Oryctes gnu is one of the largest species of Oryctes and is usually larger than 50 mm. In his taxonomic review of Oryctes species, Sebö Endrödi gives the length as 54–65 mm for 9 examined specimens. O. gnu can be confused with Oryctes rhinoceros, a species with a similar distribution range. Both species belong to the subgenus Rykanes which is characterized by the end of the hind tibia having only 2 fixed spikes. This similarity has been already noted in the original description of O. gnu as well as that of O. trituberculatus, a synonym of O. gnu, and by various other authors. However, O. rhinoceros is smaller, usually less than 50 mm long, narrower and males of both species can be readily separated by the shape of the pronotum. In O. gnu the depression (concavity) on the pronotum is very large, broad and has 3 knobs (tubercles) on its hind margin. The depression is smaller and narrower in O. rhinoceros with only 2 knobs, see the arrows in the illustration on the right side.

The head of Oryctes gnu has a long horn (longer than in O. rhinoceros) which is strongly curved backwards at the tip. In the diameter, the horn is compressed laterally, but in O. rhinoceros it is compressed in the anterior-posterior direction.

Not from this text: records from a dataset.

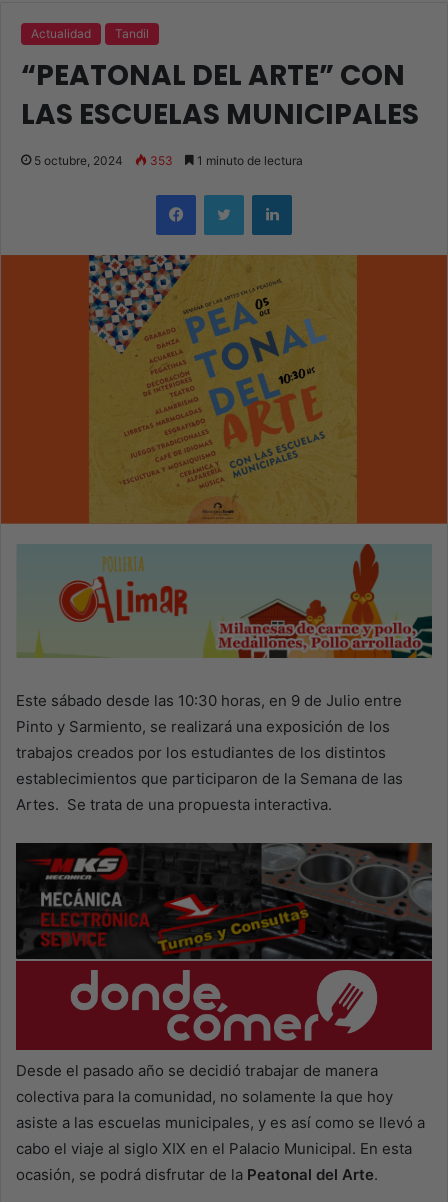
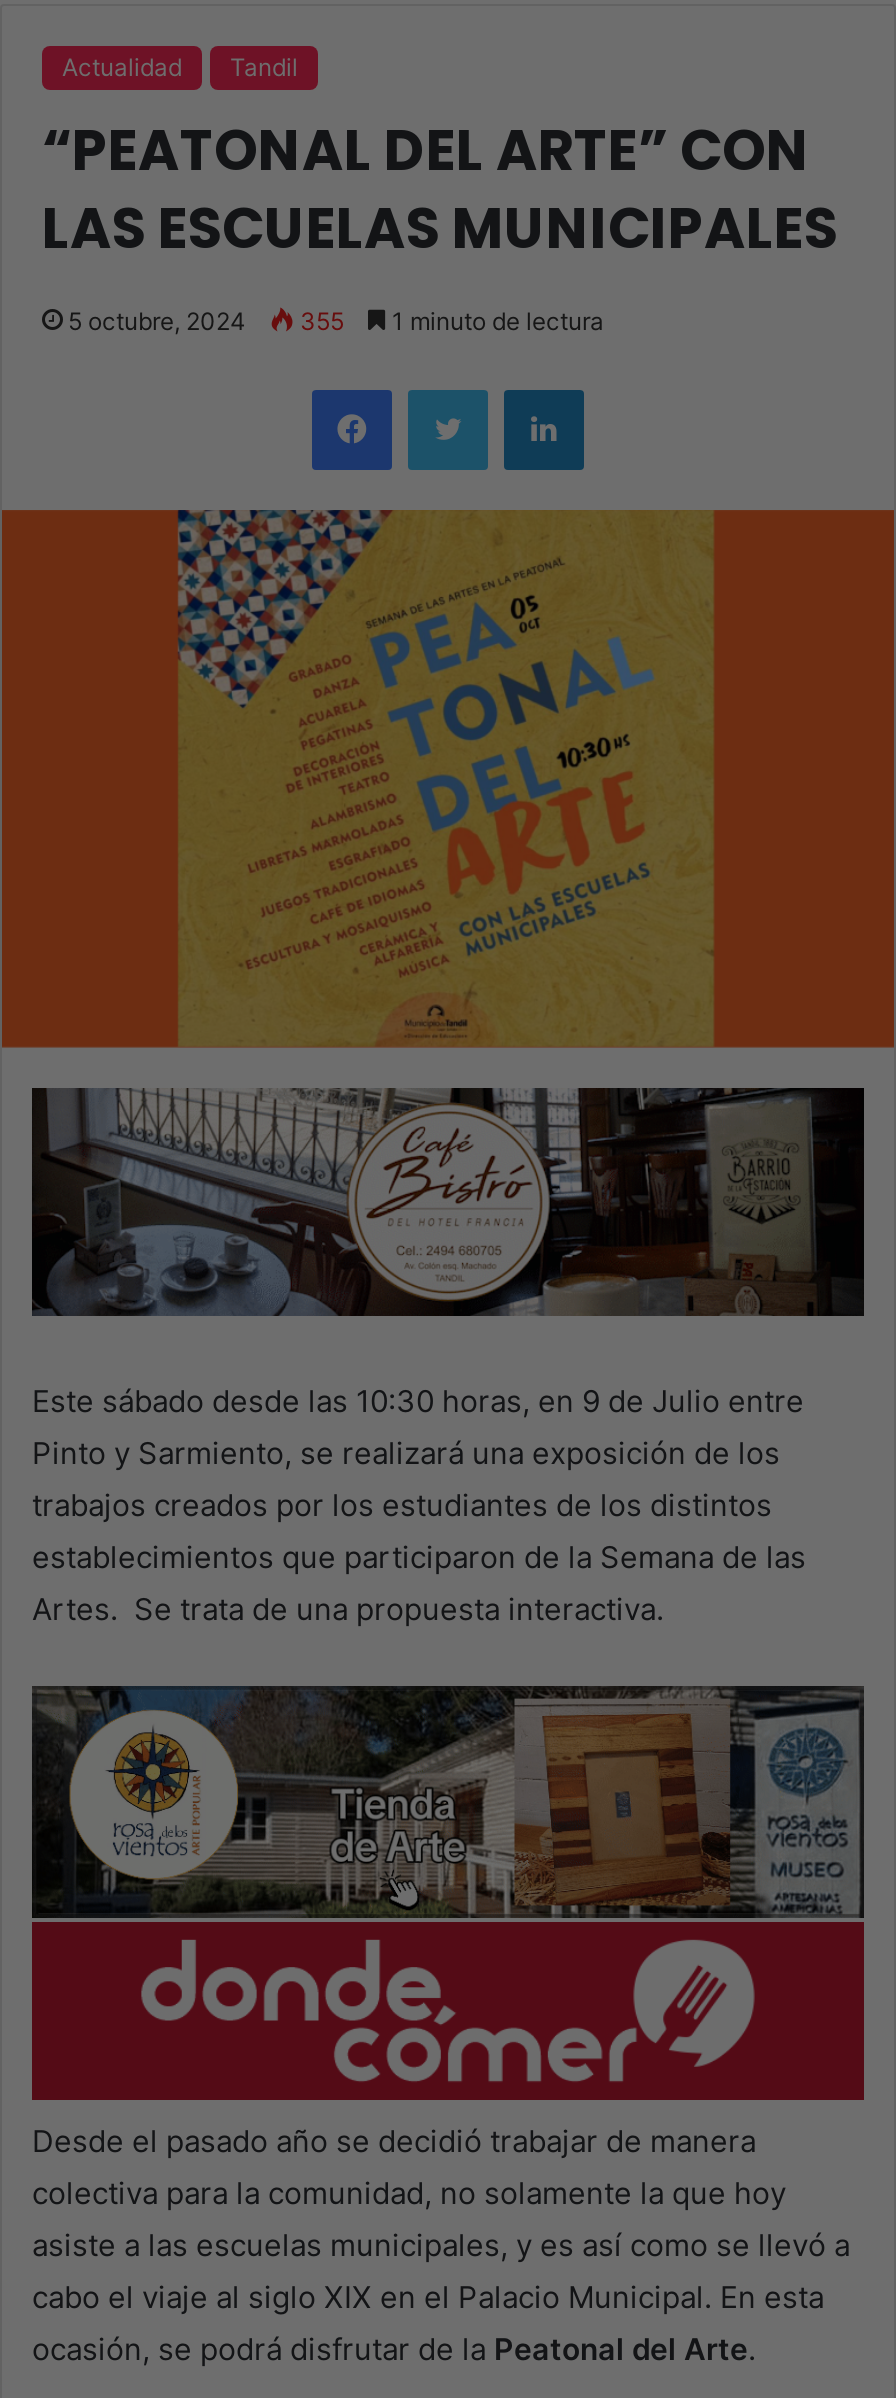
- 5 octubre, 2024 353 1 minuto de lectura
+ 5 octubre, 2024 355 1 minuto de lectura

- [image]
+ [image]

- [image]
+ [image]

The clypeus of O. gnu is very broad with a central deep indent that reaches the horn. Its corners are narrow, almost thorn-like. The elytra are longer than their combined width (about 35:30). Their surface is covered with many pits which also form several double rows. In males, the last abdominal segment, the pygidium, is rounded with no hair on its dorsal side and few, fine hairs on its ventral side. In females, the pygidium is more pointed and covered with short hair.

==Biology==
There seems to be almost nothing known about the biology of Oryctes gnu. In Indonesia and Malaysia, it appears to be an occasional pest of coconut and oil palms with a similar biology as the well-known Oryctes rhinoceros, judging from the fact that it has been cited in books and reviews of palm pests. However, no details are provided in these reviews, apart from pointing out the morphological similarities and differences between both species.